Friday, August 13, 2010

8 Months!!

Today is my 8 month anniversary of being sober :) Also Friday the 13th but I will ignore that. I've decided I need to think of something to do on each anniversary. I would say treat myself to something but I am broke, and I don't want to necessarily reward myself for it...this isn't like a reward type of an accomplishment. More like I should do something that I couldn't do had I still been drinking...or reflect on how wonderful the past months of sobriety have been. I guess this morning I had a good workout, which I wouldn't have done had I been drinking with my friends last night. And now I will reflect :)

So for...in the past 8 months, I have not had one regret of my decision, not a single one :) I have had just as much fun, if not more fun!, at every thing that I have done (involving others drinking or not). It has made me realize a TON about myself, a ton about my friends, a TON about society as a whole. I've experienced a concert sober, Las Vegas sober, beach trip sober, tons of bars sober, hooking up sober, Weddings sober, bachelorette parties sober, holidays sober, and the least goes on and on. ALL of these things are things that some people could never imagine doing sober nor would they ever want to. But in all honestly, everything was still just as fun! I know things would have been different had I been drinking but other than people getting a tad annoying by the end of the night, nothing was different. Over the past 8 months I have struggled to find new hobbies since everything I did before involved drinking and I felt kind of lost and like a loser. But I have realized that I have always had hobbies and those hobbies have actually stayed the same...some of them have a different appeal to them, but they are still the same. I have always enjoyed being active, I have always enjoyed my friends, and I have always enjoyed music...and I still partake in all of those activities..I just have the luxury of remembering everything the next day (sometimes, my memory still does suck!). I guess now I am to the point where I don't realize that I "don't drink", but I realize that others do. Like, it is no longer a concern to me that I don't drink when I go somewhere and I am not really thinking about how I am the outsider when I am at a bar or something...but, I have noticed that others are still distracted by it or concerned by it. So trust me, I don't feel weird, I don't dislike you for drinking...just do you because that's why I like you and am hanging out with you :)

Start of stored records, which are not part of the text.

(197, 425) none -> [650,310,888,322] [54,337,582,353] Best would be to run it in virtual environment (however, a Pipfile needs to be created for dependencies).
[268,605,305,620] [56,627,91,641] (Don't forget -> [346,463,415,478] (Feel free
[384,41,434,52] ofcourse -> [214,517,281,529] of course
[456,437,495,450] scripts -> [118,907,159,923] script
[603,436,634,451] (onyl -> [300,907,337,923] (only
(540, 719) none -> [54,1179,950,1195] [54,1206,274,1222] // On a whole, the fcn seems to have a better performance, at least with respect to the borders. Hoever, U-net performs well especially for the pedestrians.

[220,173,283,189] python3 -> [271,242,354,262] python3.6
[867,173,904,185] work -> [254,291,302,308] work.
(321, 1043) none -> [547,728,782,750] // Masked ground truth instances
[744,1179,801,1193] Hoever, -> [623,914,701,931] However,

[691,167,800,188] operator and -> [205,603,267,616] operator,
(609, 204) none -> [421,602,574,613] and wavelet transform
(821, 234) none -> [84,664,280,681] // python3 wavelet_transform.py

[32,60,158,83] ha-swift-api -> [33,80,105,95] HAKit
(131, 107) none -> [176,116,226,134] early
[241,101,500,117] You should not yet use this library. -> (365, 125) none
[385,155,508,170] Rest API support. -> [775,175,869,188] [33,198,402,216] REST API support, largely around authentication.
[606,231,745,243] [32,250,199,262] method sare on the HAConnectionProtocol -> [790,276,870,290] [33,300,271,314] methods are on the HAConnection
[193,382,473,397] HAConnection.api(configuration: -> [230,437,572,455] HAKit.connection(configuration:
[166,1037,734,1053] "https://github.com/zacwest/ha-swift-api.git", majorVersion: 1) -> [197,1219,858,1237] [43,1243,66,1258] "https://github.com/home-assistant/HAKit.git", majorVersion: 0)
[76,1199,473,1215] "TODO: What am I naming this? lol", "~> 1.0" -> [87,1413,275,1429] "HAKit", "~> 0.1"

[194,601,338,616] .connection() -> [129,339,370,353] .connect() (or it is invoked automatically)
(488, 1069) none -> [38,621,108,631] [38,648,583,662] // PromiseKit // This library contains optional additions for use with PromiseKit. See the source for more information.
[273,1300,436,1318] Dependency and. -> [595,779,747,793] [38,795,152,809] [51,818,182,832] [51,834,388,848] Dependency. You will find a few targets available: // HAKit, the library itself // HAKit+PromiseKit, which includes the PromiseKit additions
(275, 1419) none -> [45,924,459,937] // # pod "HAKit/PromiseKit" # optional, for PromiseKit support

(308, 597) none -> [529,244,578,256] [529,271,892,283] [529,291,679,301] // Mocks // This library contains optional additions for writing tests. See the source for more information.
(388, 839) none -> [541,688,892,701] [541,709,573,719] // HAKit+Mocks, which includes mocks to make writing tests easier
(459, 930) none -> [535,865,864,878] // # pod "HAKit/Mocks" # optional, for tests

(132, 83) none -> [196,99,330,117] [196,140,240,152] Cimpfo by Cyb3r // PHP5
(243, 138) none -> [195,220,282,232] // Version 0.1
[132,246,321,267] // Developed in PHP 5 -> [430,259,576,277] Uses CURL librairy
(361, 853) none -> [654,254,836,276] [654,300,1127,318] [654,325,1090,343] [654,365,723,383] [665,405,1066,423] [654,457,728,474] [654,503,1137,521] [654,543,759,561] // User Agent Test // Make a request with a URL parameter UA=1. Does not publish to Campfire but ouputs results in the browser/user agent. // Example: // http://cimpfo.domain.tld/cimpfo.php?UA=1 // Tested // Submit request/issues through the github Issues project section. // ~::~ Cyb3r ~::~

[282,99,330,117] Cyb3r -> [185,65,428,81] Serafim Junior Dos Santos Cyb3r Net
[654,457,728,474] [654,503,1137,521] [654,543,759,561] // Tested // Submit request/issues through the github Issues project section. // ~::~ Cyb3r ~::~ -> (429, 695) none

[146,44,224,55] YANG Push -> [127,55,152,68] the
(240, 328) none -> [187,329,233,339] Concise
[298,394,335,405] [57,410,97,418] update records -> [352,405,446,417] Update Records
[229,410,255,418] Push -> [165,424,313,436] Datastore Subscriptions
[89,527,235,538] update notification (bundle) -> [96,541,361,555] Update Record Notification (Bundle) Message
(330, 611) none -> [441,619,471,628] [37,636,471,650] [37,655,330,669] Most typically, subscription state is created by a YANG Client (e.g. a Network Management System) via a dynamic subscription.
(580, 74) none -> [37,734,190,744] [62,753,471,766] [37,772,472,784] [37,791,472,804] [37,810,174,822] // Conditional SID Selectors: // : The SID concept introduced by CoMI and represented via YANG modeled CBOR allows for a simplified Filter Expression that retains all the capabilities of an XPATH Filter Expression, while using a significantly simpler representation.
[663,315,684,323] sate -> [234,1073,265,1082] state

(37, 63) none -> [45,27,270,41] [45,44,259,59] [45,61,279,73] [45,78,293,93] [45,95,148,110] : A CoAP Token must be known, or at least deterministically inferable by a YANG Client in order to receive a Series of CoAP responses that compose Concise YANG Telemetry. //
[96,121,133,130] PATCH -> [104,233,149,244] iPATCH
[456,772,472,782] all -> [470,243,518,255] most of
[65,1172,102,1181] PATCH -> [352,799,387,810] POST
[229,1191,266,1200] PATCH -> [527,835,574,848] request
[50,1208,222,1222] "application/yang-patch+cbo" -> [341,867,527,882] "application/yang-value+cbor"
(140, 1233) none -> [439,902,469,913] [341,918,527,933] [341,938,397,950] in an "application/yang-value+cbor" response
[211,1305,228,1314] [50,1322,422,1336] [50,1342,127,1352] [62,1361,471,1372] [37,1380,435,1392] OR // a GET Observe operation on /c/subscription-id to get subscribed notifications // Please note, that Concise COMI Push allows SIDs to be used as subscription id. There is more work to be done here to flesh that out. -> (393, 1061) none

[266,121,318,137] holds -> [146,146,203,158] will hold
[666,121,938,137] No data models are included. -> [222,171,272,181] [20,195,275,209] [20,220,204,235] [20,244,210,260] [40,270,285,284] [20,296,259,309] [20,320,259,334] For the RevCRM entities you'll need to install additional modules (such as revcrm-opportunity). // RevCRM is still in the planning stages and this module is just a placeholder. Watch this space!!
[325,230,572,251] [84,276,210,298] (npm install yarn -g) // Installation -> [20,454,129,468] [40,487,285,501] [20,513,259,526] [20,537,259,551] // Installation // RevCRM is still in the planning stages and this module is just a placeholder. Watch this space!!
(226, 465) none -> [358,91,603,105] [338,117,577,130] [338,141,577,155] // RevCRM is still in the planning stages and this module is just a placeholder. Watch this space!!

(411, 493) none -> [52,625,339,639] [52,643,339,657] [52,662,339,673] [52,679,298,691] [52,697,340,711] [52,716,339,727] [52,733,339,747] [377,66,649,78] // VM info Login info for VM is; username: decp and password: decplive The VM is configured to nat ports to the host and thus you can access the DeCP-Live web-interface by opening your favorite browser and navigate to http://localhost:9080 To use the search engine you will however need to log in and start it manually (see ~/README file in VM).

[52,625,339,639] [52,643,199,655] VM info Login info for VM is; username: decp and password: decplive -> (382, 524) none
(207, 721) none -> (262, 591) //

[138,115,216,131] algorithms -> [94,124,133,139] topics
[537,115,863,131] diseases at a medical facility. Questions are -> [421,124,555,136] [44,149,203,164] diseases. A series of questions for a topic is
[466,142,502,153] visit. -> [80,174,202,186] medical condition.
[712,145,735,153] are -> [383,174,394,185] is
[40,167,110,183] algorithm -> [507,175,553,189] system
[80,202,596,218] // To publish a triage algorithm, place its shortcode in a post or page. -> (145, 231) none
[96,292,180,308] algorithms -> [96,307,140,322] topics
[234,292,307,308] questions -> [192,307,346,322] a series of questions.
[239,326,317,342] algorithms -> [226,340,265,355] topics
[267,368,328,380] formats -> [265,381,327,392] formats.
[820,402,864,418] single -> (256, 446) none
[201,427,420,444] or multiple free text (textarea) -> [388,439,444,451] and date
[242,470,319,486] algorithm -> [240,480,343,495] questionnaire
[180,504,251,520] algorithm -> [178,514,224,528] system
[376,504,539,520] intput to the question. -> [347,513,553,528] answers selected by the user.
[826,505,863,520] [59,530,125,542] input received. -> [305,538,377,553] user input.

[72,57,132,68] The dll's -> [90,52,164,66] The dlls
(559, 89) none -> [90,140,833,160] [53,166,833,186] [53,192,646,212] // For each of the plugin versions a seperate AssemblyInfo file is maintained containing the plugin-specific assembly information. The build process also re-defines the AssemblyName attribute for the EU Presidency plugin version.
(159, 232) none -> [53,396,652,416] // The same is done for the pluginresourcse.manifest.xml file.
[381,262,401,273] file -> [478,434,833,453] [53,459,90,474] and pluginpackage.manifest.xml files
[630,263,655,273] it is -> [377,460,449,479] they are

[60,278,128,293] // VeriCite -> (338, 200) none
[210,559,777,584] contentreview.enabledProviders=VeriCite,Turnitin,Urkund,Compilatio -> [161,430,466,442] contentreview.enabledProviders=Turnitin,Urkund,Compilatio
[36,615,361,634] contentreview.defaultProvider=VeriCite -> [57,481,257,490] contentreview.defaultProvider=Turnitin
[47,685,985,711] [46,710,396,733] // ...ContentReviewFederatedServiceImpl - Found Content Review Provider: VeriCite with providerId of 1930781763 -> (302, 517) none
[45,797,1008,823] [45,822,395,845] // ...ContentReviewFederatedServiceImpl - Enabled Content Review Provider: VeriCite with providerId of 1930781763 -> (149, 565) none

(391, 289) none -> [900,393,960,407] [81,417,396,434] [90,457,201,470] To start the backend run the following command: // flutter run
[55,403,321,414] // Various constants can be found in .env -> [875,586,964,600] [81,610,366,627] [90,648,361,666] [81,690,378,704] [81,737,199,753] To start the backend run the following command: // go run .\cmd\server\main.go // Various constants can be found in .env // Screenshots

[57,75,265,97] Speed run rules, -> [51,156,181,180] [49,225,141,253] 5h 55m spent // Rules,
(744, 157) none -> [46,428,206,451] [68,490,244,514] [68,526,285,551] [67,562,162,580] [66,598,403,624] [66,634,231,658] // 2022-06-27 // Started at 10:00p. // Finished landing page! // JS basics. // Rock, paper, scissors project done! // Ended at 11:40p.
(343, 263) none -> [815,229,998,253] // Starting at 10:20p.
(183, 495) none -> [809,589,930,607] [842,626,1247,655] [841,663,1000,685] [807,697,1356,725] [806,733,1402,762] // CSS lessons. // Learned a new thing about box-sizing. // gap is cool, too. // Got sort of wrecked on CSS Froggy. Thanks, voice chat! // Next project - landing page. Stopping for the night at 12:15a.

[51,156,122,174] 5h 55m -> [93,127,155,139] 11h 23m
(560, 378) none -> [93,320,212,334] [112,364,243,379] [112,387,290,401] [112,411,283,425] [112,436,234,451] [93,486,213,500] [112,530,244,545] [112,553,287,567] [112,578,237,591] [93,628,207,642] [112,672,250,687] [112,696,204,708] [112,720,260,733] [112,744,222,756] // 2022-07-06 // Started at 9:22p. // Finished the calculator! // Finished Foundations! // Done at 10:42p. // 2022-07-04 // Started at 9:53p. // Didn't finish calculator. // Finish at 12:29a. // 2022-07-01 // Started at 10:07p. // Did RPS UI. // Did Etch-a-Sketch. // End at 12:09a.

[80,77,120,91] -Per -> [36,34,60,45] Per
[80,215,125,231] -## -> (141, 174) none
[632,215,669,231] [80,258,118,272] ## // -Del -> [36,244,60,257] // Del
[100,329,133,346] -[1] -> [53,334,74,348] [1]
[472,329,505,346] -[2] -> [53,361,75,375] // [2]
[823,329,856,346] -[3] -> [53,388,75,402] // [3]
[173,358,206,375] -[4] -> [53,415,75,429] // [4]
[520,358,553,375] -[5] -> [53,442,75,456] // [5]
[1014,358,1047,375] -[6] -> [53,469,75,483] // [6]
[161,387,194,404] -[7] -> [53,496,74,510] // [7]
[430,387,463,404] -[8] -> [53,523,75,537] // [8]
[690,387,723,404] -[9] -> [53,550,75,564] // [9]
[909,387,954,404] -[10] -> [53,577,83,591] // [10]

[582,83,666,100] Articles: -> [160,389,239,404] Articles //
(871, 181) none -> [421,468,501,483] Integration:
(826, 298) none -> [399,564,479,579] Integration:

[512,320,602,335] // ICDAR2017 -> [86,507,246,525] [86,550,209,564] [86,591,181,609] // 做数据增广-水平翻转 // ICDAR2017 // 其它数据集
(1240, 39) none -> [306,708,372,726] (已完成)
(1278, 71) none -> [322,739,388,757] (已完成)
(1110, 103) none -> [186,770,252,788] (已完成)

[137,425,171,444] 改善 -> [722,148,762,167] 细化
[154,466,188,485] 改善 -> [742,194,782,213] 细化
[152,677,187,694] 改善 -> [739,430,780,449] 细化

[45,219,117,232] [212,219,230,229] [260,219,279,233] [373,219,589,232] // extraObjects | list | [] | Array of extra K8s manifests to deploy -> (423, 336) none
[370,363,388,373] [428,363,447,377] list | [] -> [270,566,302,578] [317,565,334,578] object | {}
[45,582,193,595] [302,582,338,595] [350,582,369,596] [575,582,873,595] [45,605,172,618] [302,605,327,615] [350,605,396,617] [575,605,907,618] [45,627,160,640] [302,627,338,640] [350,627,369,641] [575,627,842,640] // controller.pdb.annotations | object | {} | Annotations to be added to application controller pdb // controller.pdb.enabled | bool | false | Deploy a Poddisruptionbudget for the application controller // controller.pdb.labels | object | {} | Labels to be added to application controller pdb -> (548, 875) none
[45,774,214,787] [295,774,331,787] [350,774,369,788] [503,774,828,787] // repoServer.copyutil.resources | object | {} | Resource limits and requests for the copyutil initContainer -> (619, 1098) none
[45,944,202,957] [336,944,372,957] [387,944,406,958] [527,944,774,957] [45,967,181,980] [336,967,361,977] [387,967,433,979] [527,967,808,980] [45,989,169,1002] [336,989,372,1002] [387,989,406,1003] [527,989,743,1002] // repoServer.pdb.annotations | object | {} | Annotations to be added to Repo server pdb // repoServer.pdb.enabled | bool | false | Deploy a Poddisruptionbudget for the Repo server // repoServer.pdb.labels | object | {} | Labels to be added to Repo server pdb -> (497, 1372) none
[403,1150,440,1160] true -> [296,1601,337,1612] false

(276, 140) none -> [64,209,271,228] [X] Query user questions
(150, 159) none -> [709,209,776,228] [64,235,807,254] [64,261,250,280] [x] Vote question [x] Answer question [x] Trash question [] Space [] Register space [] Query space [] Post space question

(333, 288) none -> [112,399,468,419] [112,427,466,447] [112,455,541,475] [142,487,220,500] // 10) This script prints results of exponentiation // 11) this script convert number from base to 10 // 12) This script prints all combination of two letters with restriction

In conclusion (yea 8th grade English class writing techniques!), I am very happy about who I have become and what I have learned over the past 8 months, and I am even more excited to figure out more things about life and about myself in the next 8 months. I have realized that while my friends are aware of my decision, the rest of the world isn't...and this decision is never going to go on the back burner of life. I will be confronted by my decision forever, at social events, at my wedding, meeting new people, when I have kids...and at all these moments I will have to reassess why I made the decision, decide how to explain my decision or defend myself, how to explain instead of preach...and I hope that at each of those moments, I reflect on this moment and remember how happy I am and remind myself that the life I lived prior to December 13, 2009 was stressful, unhealthy, unhappy, and dangerous...and the life I live now is none of those things (well maybe stressful because that is life and maybe dangerous because I am a bad driver..haha).

Cheers :) Life is too short to be anything but happy. Do what makes you happy and those that love you and like you for you, will continue to stick by your side.